* _SUPPLIED INFORMATION_:
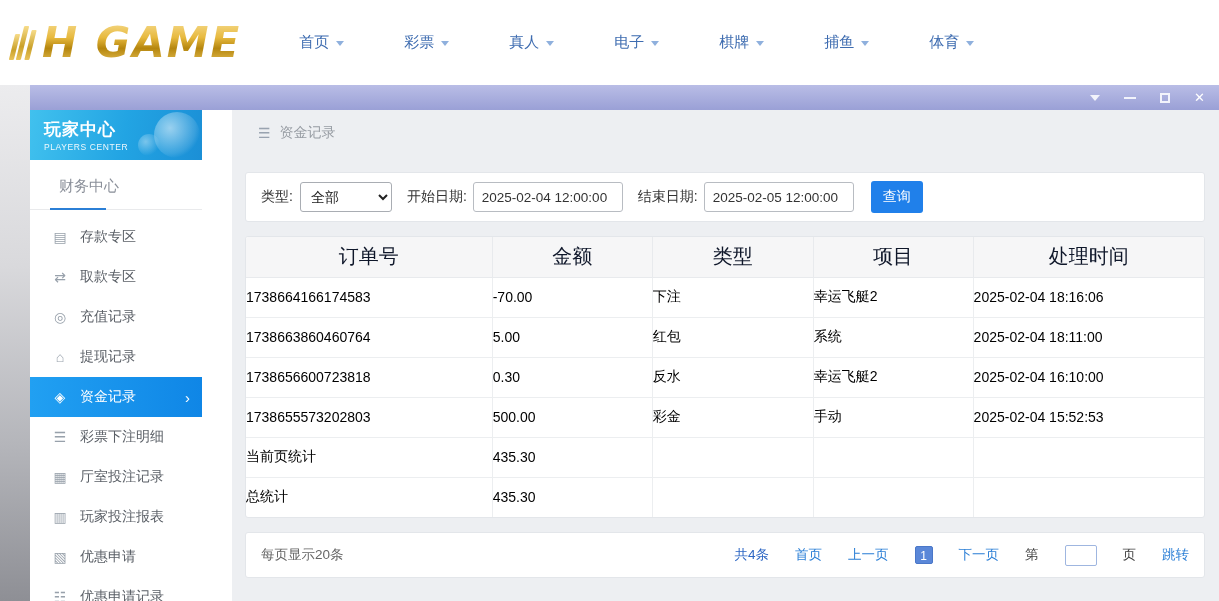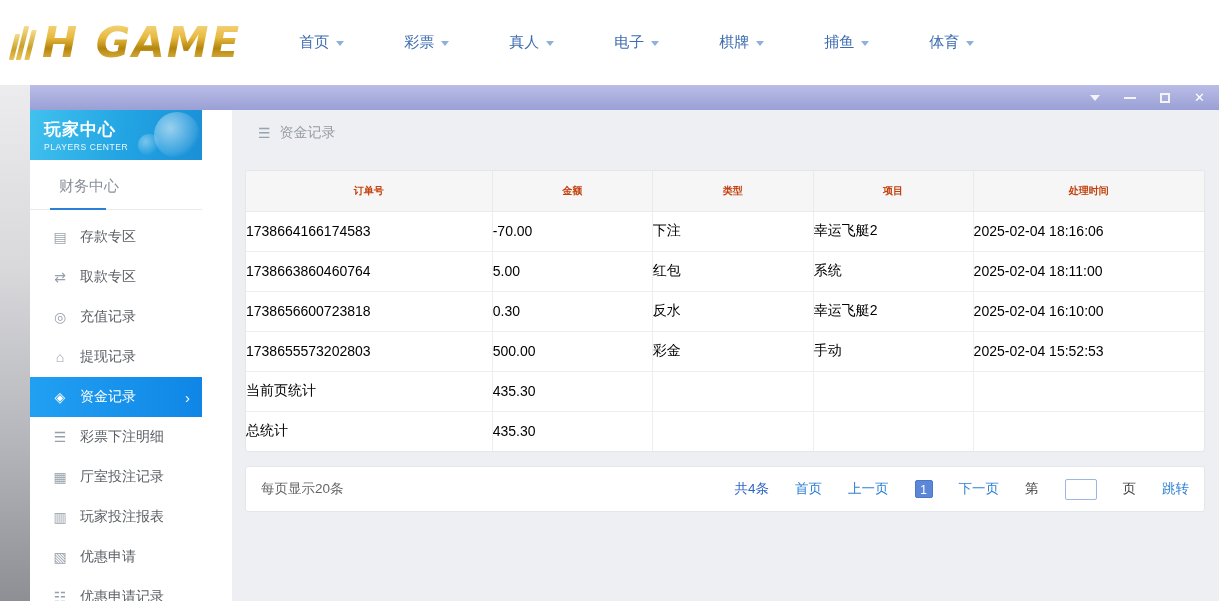--- a/index.html
+++ b/index.html
@@ -186,6 +186,17 @@
     <span>资金记录</span>
   </div>
 
+  <div class="panel filter-panel">
+    <span class="f-label">类型:</span>
+    <select class="type-select">
+      <option>全部</option>
+    </select>
+    <span class="f-label lbl-gap">开始日期:</span>
+    <input class="date-input" value="2025-02-04 12:00:00" style="">
+    <span class="f-label lbl-gap">结束日期:</span>
+    <input class="date-input" value="2025-02-05 12:00:00" style="">
+    <button class="search-btn">查询</button>
+  </div>
 
   <div class="panel table-panel">
     <table>

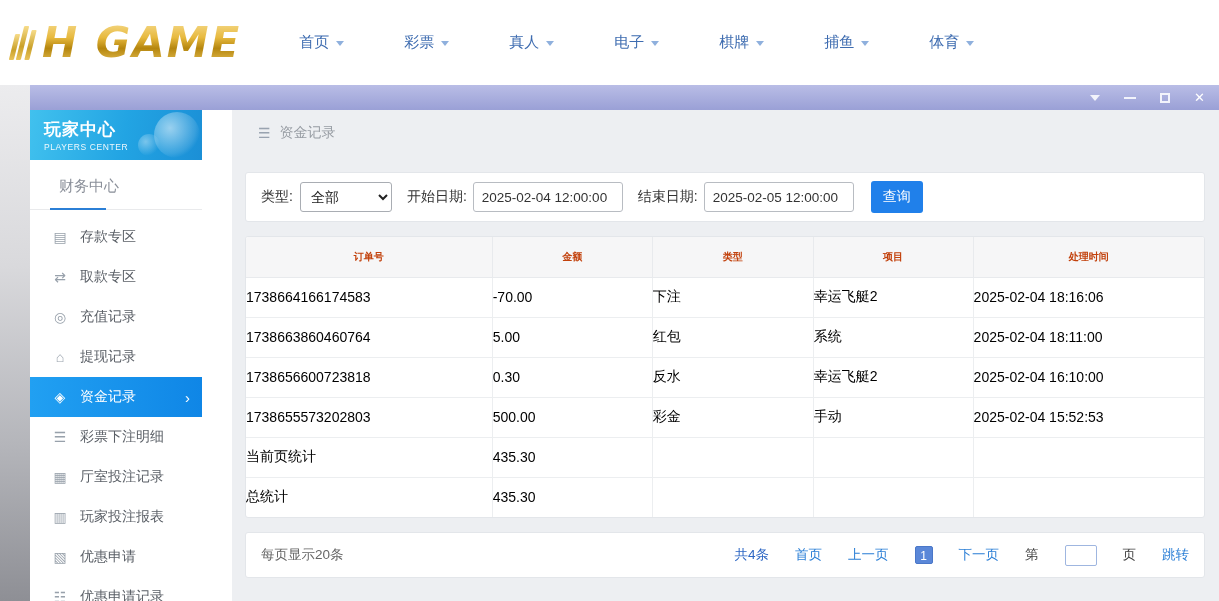--- a/index.html
+++ b/index.html
@@ -61,7 +61,7 @@
 
   .table-panel { margin-top:14px; overflow:hidden; }
   table { width:100%; border-collapse:collapse; table-layout:fixed; }
-  th { height:40px; background:#f6f6f7; color:#c2410c; font-size:10px; font-weight:bold; border:1px solid #e8eaed; }
+  th { height:40px; background:#f6f6f7; color:#0f172a; font-size:20px; font-weight:normal; border:1px solid #e8eaed; }
   td { height:40px; text-align:left; color:#000000; font-size:14px; border:1px solid #eceef0; }
   tr > *:first-child { border-left:none; } tr > *:last-child { border-right:none; }
   thead tr > * { border-top:none; } tbody tr:last-child > * { border-bottom:none; }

* _EXERCISE_: Taking the entries above, print exactly the lines starting at the line with "width:100%; border-collapse:collapse; table-layout:fixed;" and ending at the line with "height:40px; text-align:left; color:#000000;", both included.

* _RESPONSE_:
   table { width:100%; border-collapse:collapse; table-layout:fixed; }
-  th { height:40px; background:#f6f6f7; color:#c2410c; font-size:10px; font-weight:bold; border:1px solid #e8eaed; }
+  th { height:40px; background:#f6f6f7; color:#0f172a; font-size:20px; font-weight:normal; border:1px solid #e8eaed; }
   td { height:40px; text-align:left; color:#000000; font-size:14px; border:1px solid #eceef0; }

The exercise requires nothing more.